Friday, May 02, 2014

Kvetching about language use in IT for Higher Ed

Below is my reaction on the use of certain buzzwords that are in current vogue among IT practitioners, particularly at the level of campus CIO.  Many of these words bother me, both in their use and in the implicit ideas behind their use.  This particular critique is based on a recent piece from Educause Review on the top-ten IT issues.  Following my critique there is a snip from that piece that lists the issues and a backlink to the article.

Change and Change Agent

Change is a neutral word regarding consequences.  Some change is for the better.  Other change may be of no real consequence.  Still other change may be detrimental.  A blanket embrace of change signifies an inability to tell what will happen as a result or an indifference to unintended pernicious consequences.  Here is a specific example to illustrate.

The physicists at Illinois who developed iClicker (hence they are certainly not against the use of technology in instruction) have adopted a practice where cell phones are forbidden in their classrooms.  Their view, informed by quite a bit of experience, is that students get distracted from class activities when their phones are out.  Personally, I think the physicists' solution is draconian.  The point here is not to identify the "right answer."  The point is that reasonable people will likely disagree on that.  I have seen IT pros have no tolerance for the position the physicists have articulated.  That is a problem, a big one.

This Ted Talk by Peter Doolittle on Working Memory gives the conclusions from the psychology research that support the physicists' position.  In a nutshell, working memory is limited in capacity and a student on a cellphone while in class therefore has less working memory to devote to what the class is doing.  Further, the possible distraction created means that other students bothered by this cellphone use also have less working memory to devote to the class.  My disagreement with the physicists isn't on this point.  It is with using a hard rule to get students to put away their phones.  Implicitly, that is telling the students it is okay to have their phones out in other classes where there is no hard rule present.  That's the wrong message. 

Student Outcomes, Learning Outcomes

This is the same sort of rhetoric one associates with No Child Left Behind, Teach to the Top, and the associated emphasis on standardized testing.  Do the CIOs really want to promote a teach to the test mindset in college instruction beyond what is already happening?  Do the CIOs know about the "Disengagement Compact" that George Kuh described 10+ years ago?  Do they understand that adjuncts are under more pressure than tenure track faculty to uphold their side of the bargain in this unholy agreement - because their jobs depend on students being satisfied.  So do the CIOs understand it is quite possible for outcomes to show improvement but actual learning to be less?
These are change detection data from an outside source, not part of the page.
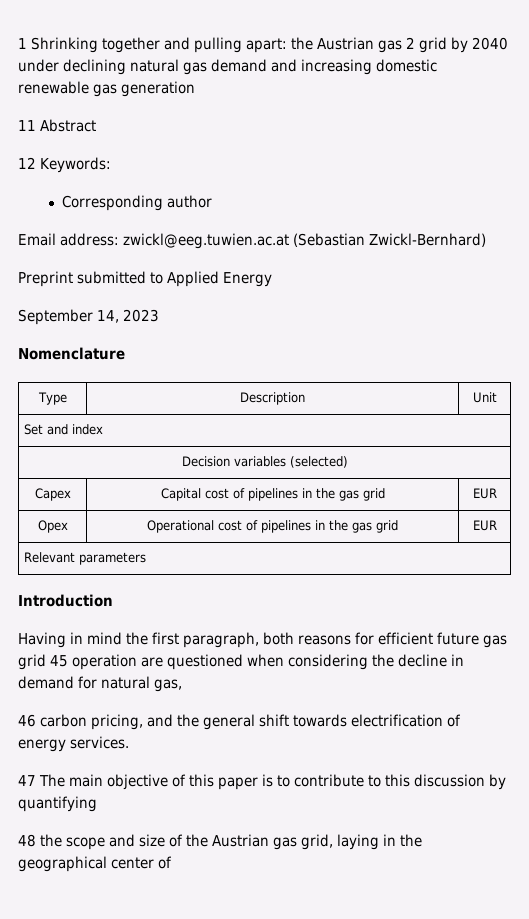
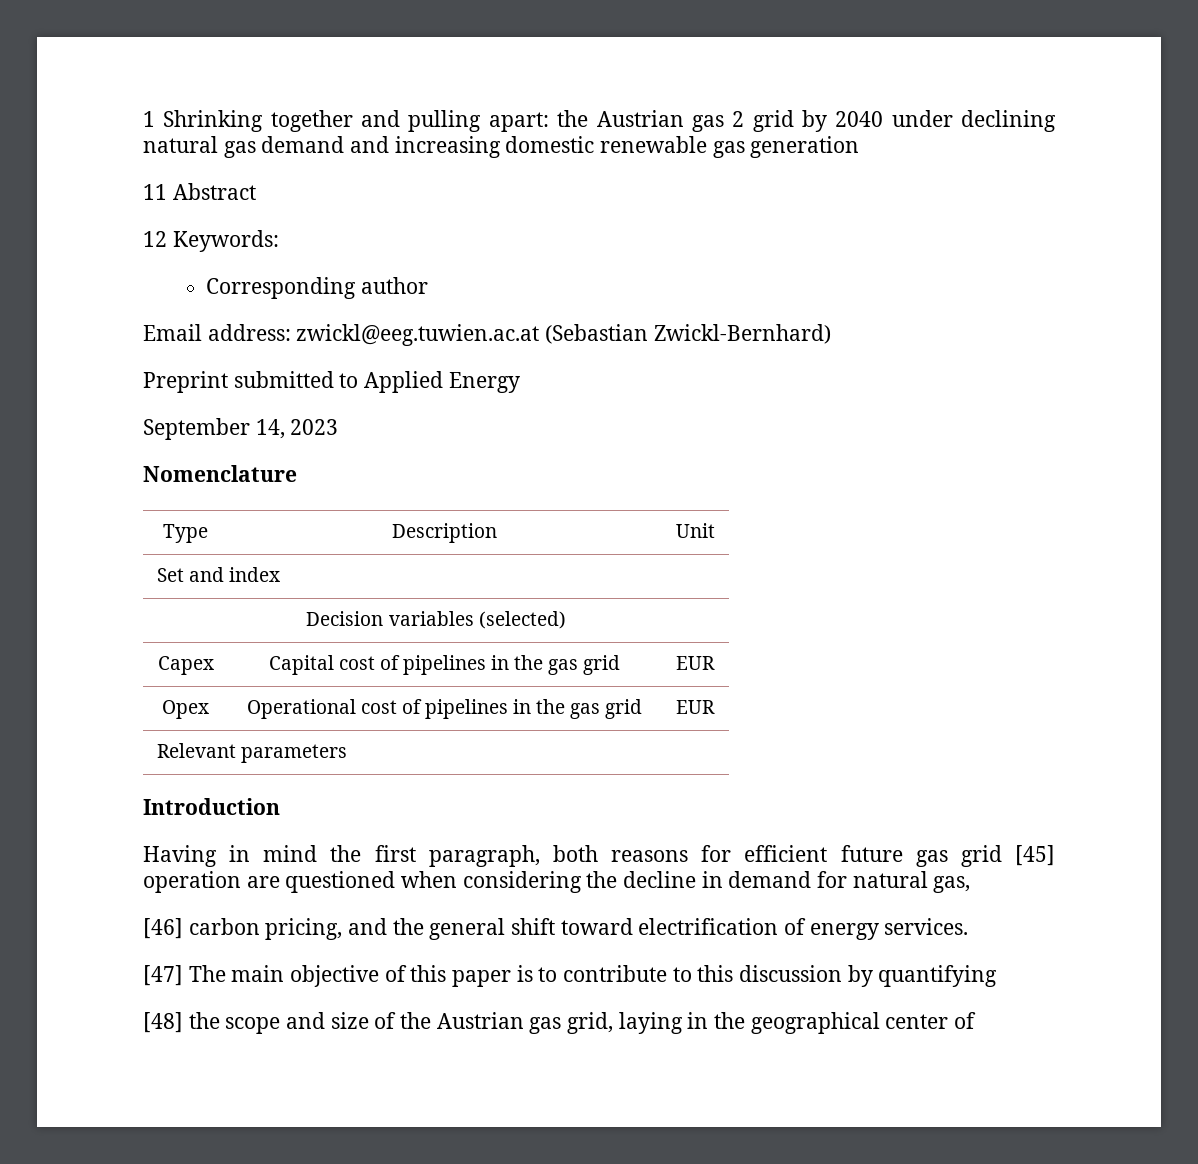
- Having in mind the first paragraph, both reasons for efficient future gas grid 45 operation are questioned when considering the decline in demand for natural gas,
+ Having in mind the first paragraph, both reasons for efficient future gas grid [45] operation are questioned when considering the decline in demand for natural gas,
- 46 carbon pricing, and the general shift towards electrification of energy services.
+ [46] carbon pricing, and the general shift toward electrification of energy services.
- 47 The main objective of this paper is to contribute to this discussion by quantifying
+ [47] The main objective of this paper is to contribute to this discussion by quantifying
- 48 the scope and size of the Austrian gas grid, laying in the geographical center of
+ [48] the scope and size of the Austrian gas grid, laying in the geographical center of

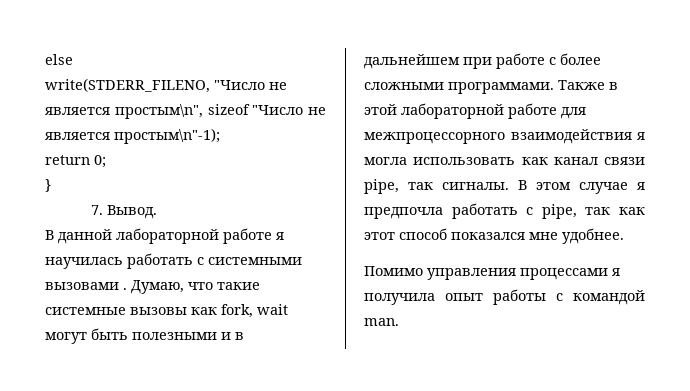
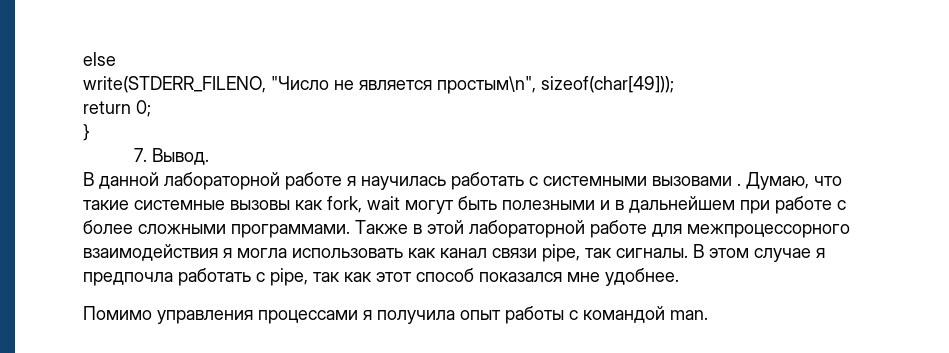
- write(STDERR_FILENO, "Число не является простым\n", sizeof "Число не является простым\n"-1);
+ write(STDERR_FILENO, "Число не является простым\n", sizeof(char[49]));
Last week I was at a symposium for folks in writing studies.  The keynote speaker, Steve Lamos, was making just this point.  I am not making it up.  (See also below in the section on Analytics.) 

Technology Delivering

I've been railing about this one for years.  (For example, see my essay in EQ from 5 years ago, Dis-Integrating the LMS.)   Technology is a facilitator, at best, and a pernicious influence at worst, such as when students have their cell phones out for personal use while in class.  Technology coupled with effective practice can deliver good consequences.  The rhetoric CIOs use should be peppered with the expression, "effective practice."

This is of no small consequence, even within the IT organization.  The primary job of the Academic Technologies unit is not to be a second help desk, one specific to those applications used in instruction.  The primary job of the Academic Technologies unit is to promote effective use and thereby encourage better teaching and learning.

Given that mission, there is then the question of whether Academic Technologies should also provide some help-desk support for instructors, because instructors are more comfortable dong one-stop shopping, or if for comparative advantage reasons all the help-desk function should be in a single place.  (See items 3 and 4 of the top-ten issues list.)  The answer to this might vary by the nature of the institution, its history, and the mechanism by which the faculty view gets factored into IT decisions.  So I don't want to presume the answer here. But to discuss the issue, the rhetoric needs to include effective use and to make it an important goal.


There are two different uses of this term, one specific to learning, the other to institutional research.  I will take each of these in turn.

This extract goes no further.